All plasminogen activators (urokinase, tPA) catalyze the production of plasmin, which in turn leads to the breakdown of the fibrin mesh structure in blood clots.  While there are commonalities in the mode of action for urokinase and tPA, urokinase has some advantages for treatment of peripheral clots (Pulmonary Embolism, Deep Vein Thrombosis, Peripheral arterial occlusive disease).

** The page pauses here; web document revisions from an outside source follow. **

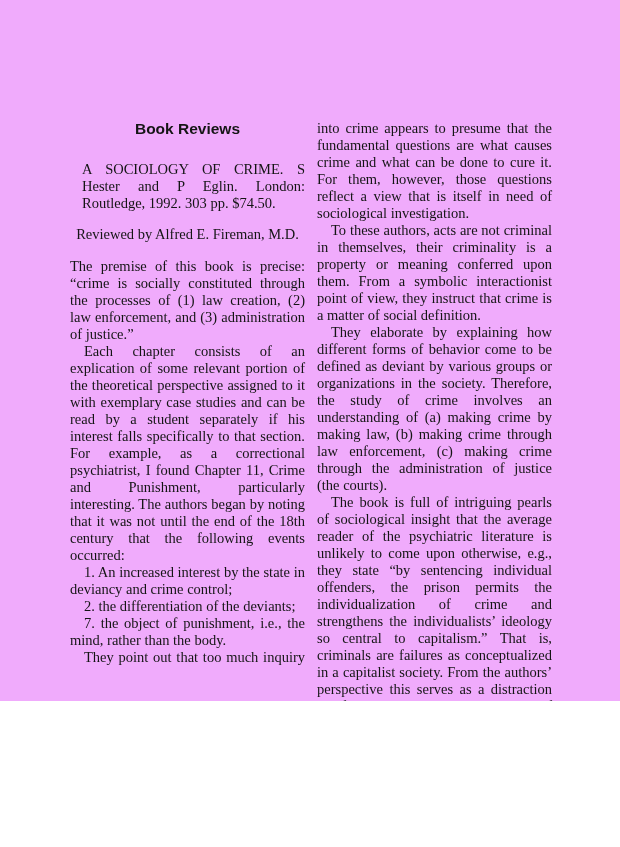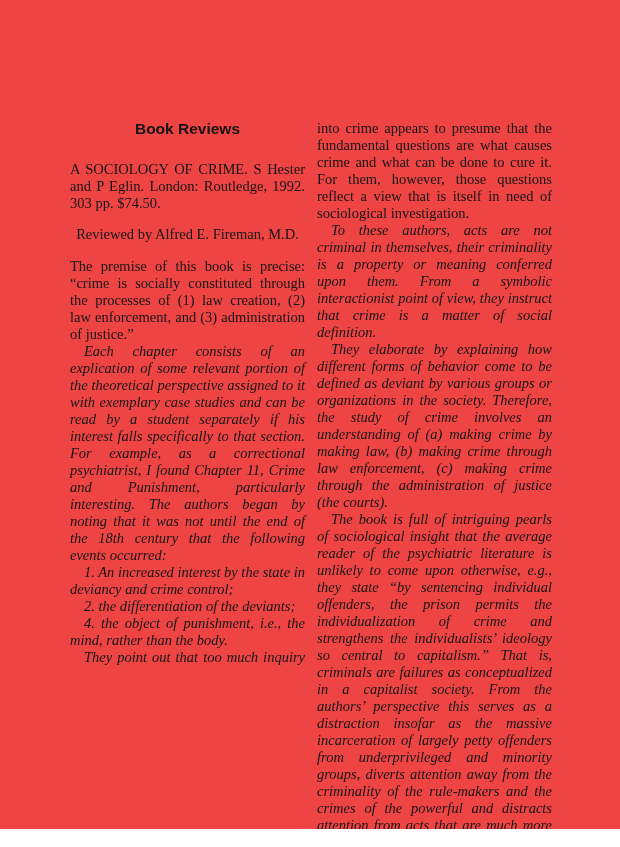--- a/index.html
+++ b/index.html
@@ -3,22 +3,22 @@
 <meta charset="utf-8">
 <style>
   html, body {
     margin: 0;
     padding: 0;
     background: #ffffff;
   }
   .page {
     position: relative;
     width: 620px;
-    height: 829px;
-    background: #ef4444;
+    height: 701px;
+    background: #f0abfc;
     color: #151515;
     overflow: hidden;
   }
   .content {
     position: absolute;
     left: 70px;
     top: 120px;
     width: 482px;
     display: flex;
     gap: 12px;
@@ -32,33 +32,32 @@
   }
   .section-title {
     font-family: "Liberation Sans", "DejaVu Sans", sans-serif;
     font-weight: 700;
     font-size: 15.5px;
     line-height: 18px;
     text-align: center;
     margin: 0 0 23px 0;
   }
   .citation {
-    margin: 0 0 14px 0;
+    margin: 0 0 14px 12px;
   }
   .reviewer {
     margin: 0 0 15px 0;
     text-align: center;
   }
   .para {
     margin: 0;
     text-align: justify;
   }
   .para.indent {
     text-indent: 14px;
-    font-style: italic;
   }
   .para.justify-last {
     text-align-last: justify;
   }
   .footer {
     position: absolute;
     left: 70px;
     top: 791px;
     width: 482px;
     display: flex;
@@ -77,21 +76,21 @@
 
     <div class="col">
       <h1 class="section-title">Book Reviews</h1>
       <p class="citation">A SOCIOLOGY OF CRIME. S Hester and P Eglin. London: Routledge, 1992. 303 pp. $74.50.</p>
       <p class="reviewer">Reviewed by Alfred E. Fireman, M.D.</p>
       <div class="body-text">
           <p class="para">The premise of this book is precise: “crime is socially constituted through the processes of (1) law creation, (2) law enforcement, and (3) administration of justice.”</p>
           <p class="para indent">Each chapter consists of an explication of some relevant portion of the theoretical perspective assigned to it with exemplary case studies and can be read by a student separately if his interest falls specifically to that section. For example, as a correctional psychiatrist, I found Chapter 11, Crime and Punishment, particularly interesting. The authors began by noting that it was not until the end of the 18th century that the following events occurred:</p>
           <p class="para indent">1. An increased interest by the state in deviancy and crime control;</p>
           <p class="para indent">2. the differentiation of the deviants;</p>
-          <p class="para indent">4. the object of punishment, i.e., the mind, rather than the body.</p>
+          <p class="para indent">7. the object of punishment, i.e., the mind, rather than the body.</p>
           <p class="para indent justify-last">They point out that too much inquiry</p>
         </div>
     </div>
 
     <div class="col">
       <div class="body-text">
           <p class="para">into crime appears to presume that the fundamental questions are what causes crime and what can be done to cure it. For them, however, those questions reflect a view that is itself in need of sociological investigation.</p>
           <p class="para indent">To these authors, acts are not criminal in themselves, their criminality is a property or meaning conferred upon them. From a symbolic interactionist point of view, they instruct that crime is a matter of social definition.</p>
           <p class="para indent">They elaborate by explaining how different forms of behavior come to be defined as deviant by various groups or organizations in the society. Therefore, the study of crime involves an understanding of (a) making crime by making law, (b) making crime through law enforcement, (c) making crime through the administration of justice (the courts).</p>
           <p class="para indent justify-last">The book is full of intriguing pearls of sociological insight that the average reader of the psychiatric literature is unlikely to come upon otherwise, e.g., they state “by sentencing individual offenders, the prison permits the individualization of crime and strengthens the individualists’ ideology so central to capitalism.” That is, criminals are failures as conceptualized in a capitalist society. From the authors’ perspective this serves as a distraction insofar as the massive incarceration of largely petty offenders from underprivileged and minority groups, diverts attention away from the criminality of the rule-makers and the crimes of the powerful and distracts attention from acts that are much more</p>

Unlike tPA, which is activated by binding to the fibrin within clots, urokinase is not sequestered by fibrin and therefore does not specifically attack hemostatic clots.  This makes urokinase less likely to break down such hemostatic clots that are essential for ongoing blood vessel repair throughout the body.  Dissolution of these “good” clots can lead to serious adverse events through hemorrhagic bleeding.  Years of clinical study have confirmed the safety advantage of using urokinase. Consequently, urokinase has been preferentially used in deep venous thrombosis and peripheral arterial occlusive disease where it is administered directly to the site of the clot while tPA is preferred in AMI where peripheral bleeding is a secondary consideration.

A method for the production of urokinase was patented by Evelyn Nicol in 1976 (U.S. Patent No. 3,930,944). Nicol was believed to be the first African American woman to receive a molecular biology patent.

==Society and culture==
The presence of a fibrinolytic enzyme in human urine was reported in 1947, without a name given for such an enzyme behind its effect. In 1952 a purified form of the enzyme was extracted from human urine and named "urokinase" for "urinary kinase". The full text for this article is lost, and the only citation points to the abstract of a list of papers read at a conference in the same journal. A few other papers on the purification were published independently around the same time. By 1960, it was still unclear whether the activation of plasminogen has anything to do with a protease, but a kinase is thought to play a role regardless.